Schwer gepanzerte Großverbände (Panzergrenadierbrigaden) sind als Hauptverband des Heeres nicht mehr Zeitgemäß. Drohnen, Eloka, Artillerie, Sturmpioniere, Spezialeinheiten (jede IDF Brigade hat eine Sayeret Einheit) müssen schon auf einer niedrigeren operativen Ebenen als die Division/Korps zusammenarbeiten.

Ergänzung:
Danke Quintus. Sehr lesenswerter Beitrag über die Panzergeschichte.


(08.07.2025, 09:15)Schneemann schrieb: Denn entweder trat man mit den mechanisierten Kräften an, als die Böden und das Klima es wegen der Verschlammung nicht zuließen - so wie die Russen (man denke an die 60 km lange Kolonne zu Kriegsbeginn, die sich krampfhaft auf einer Hauptverkehrsachse konzentrierte und natürlich keinen Meter vorankam) - oder man rannte direkt gegen Panzersperren und Minenriegel an (wie die Ukrainer 2023), was natürlich ebenso nicht sinnvoll war. Dazu kommen noch Drohnen, Artillerie und auch die eine oder andere ATGM, die Erschwernisse bedeuten.

In Sachen Ausreden können es die Panzeranhänger mit Fregattenfans aufnehmen. Irgendwas ist immer, aber wenn dann mal alle Faktoren stimmen, sind die Systeme richtig gut ,versprochen.
Ein nicht ernstgemeinter schlechter Witz.

(08.07.2025, 09:15)Schneemann schrieb: Ich schätze aber, dass die Frontlinien dennoch sehr labil sind. Man kämpft quasi mit Drohnen und Artillerie, weil man ansonsten die erstarrten Linien kaum richtig abdecken könnte. Einem gut geführten Ansatz mit schweren mechanisierten Kräften dürften die Linien kaum standhalten. Und wenn erst einmal das Hinterland erreicht ist, ist die Sache gelaufen.
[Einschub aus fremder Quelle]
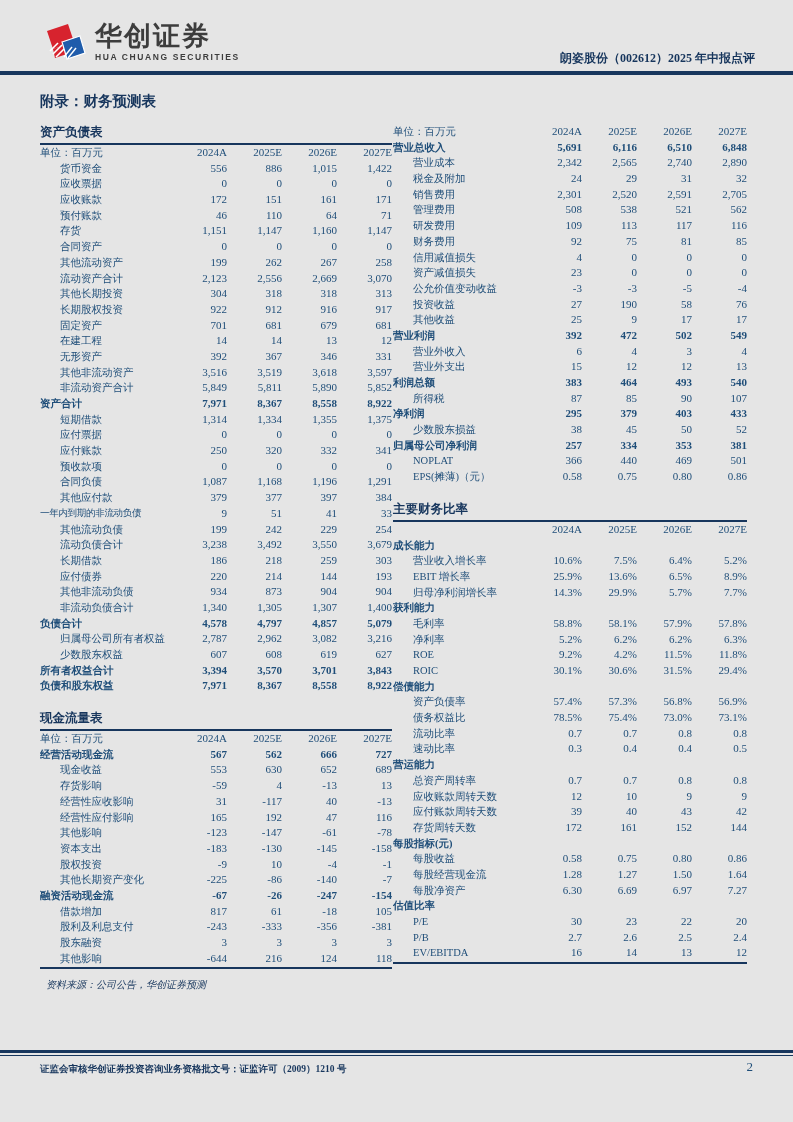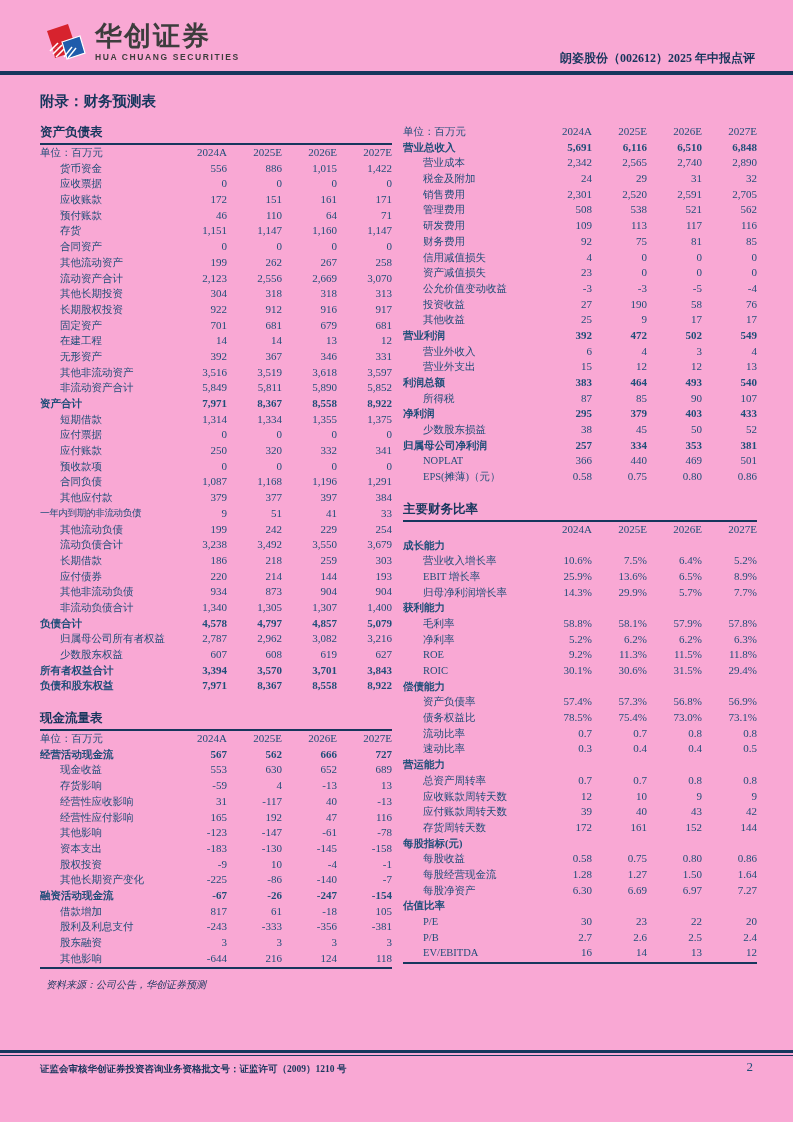--- a/index.html
+++ b/index.html
@@ -3,7 +3,7 @@
 <meta charset="utf-8">
 <style>
   html,body{margin:0;padding:0;background:#ffffff;}
-  .page{position:relative;width:793px;height:1122px;background:#f9a8d4;overflow:hidden;
+  .page{position:relative;width:793px;height:1122px;background:#e5e5e5;overflow:hidden;
         font-family:"Liberation Serif","DejaVu Serif",serif;color:#1f4e79;}
 
   

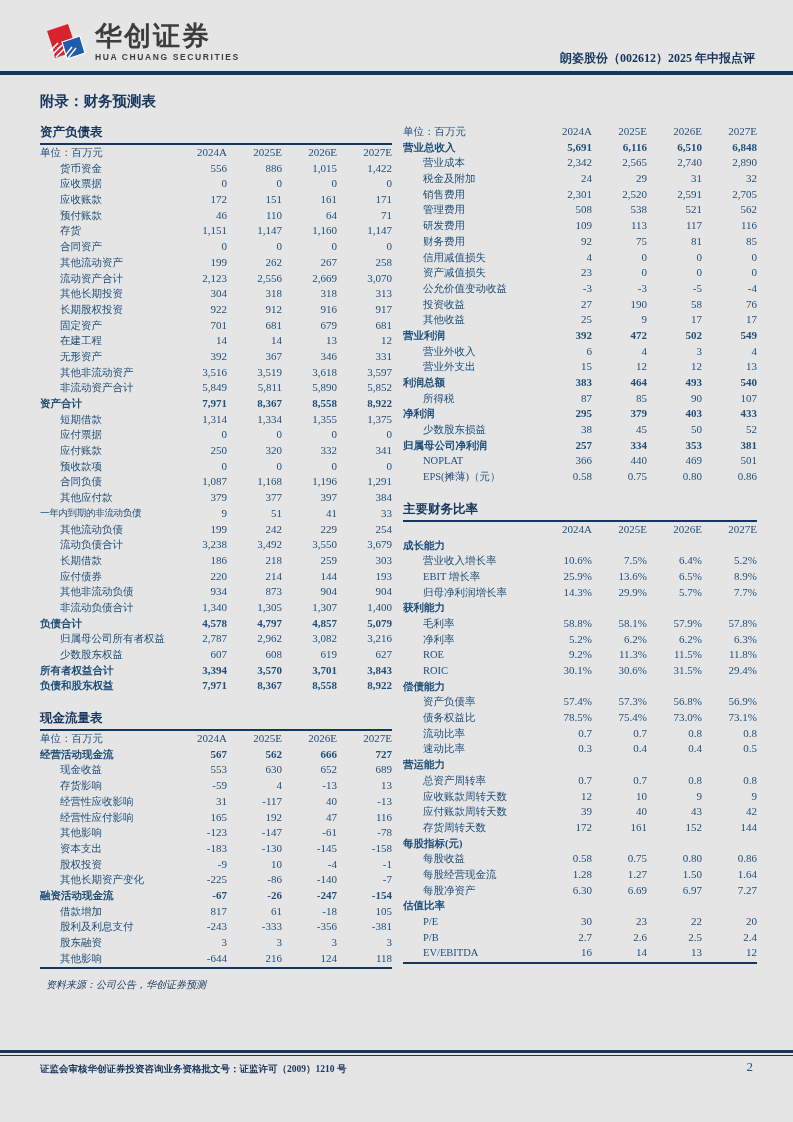--- a/index.html
+++ b/index.html
@@ -17,7 +17,7 @@
   .appendix-title{position:absolute;left:40px;top:92px;font-size:14.5px;font-weight:bold;color:#17365d;}
 
   
-  .content{position:absolute;left:40px;top:124px;display:flex;gap:11px;}
+  .content{position:absolute;left:40px;top:124px;display:flex;gap:1px;}
   .col{width:352px;}
   .col.right{width:354px;}
   .table-title{font-size:12.5px;font-weight:bold;color:#17365d;

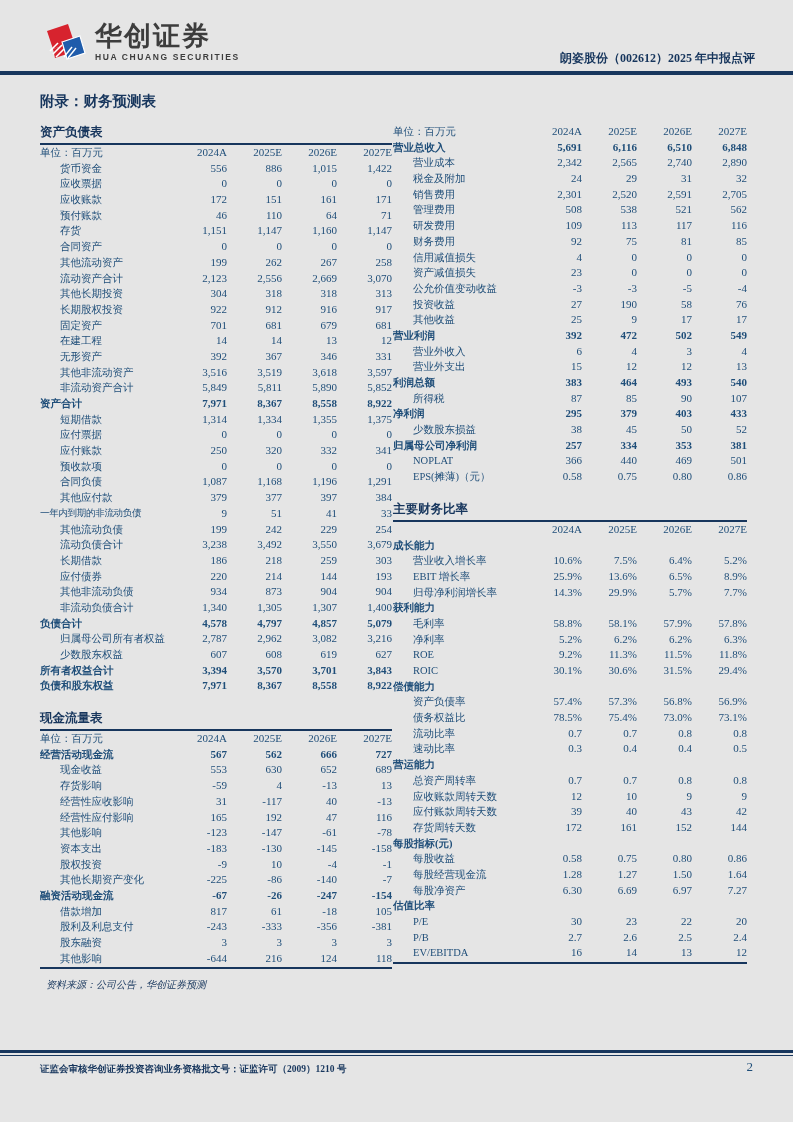--- a/index.html
+++ b/index.html
@@ -657,7 +657,7 @@
           <div class="trow">
             <div class="tlabel">ROE</div>
             <div class="tnum">9.2%</div>
-            <div class="tnum">11.3%</div>
+            <div class="tnum">4.2%</div>
             <div class="tnum">11.5%</div>
             <div class="tnum">11.8%</div>
           </div>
Man hat es durchaus versucht. Es gelang nur nicht. Historisch betrachtet ist selbst gut vorbereitete leichte Infanterie, für Panzertruppen ein nahezu unüberwindbares Hindernis.
In das Hinterland, auch das kurz hinter Front, gelangt man besser mit einsickernden leichten Kräften.
Infiltration ist aufgrund moderner Überwachungsmethoden meines Erachtens die einzig vertretbare Methode um ausgebaute Stellungen zu überwinden. Selbst das wird schwierig.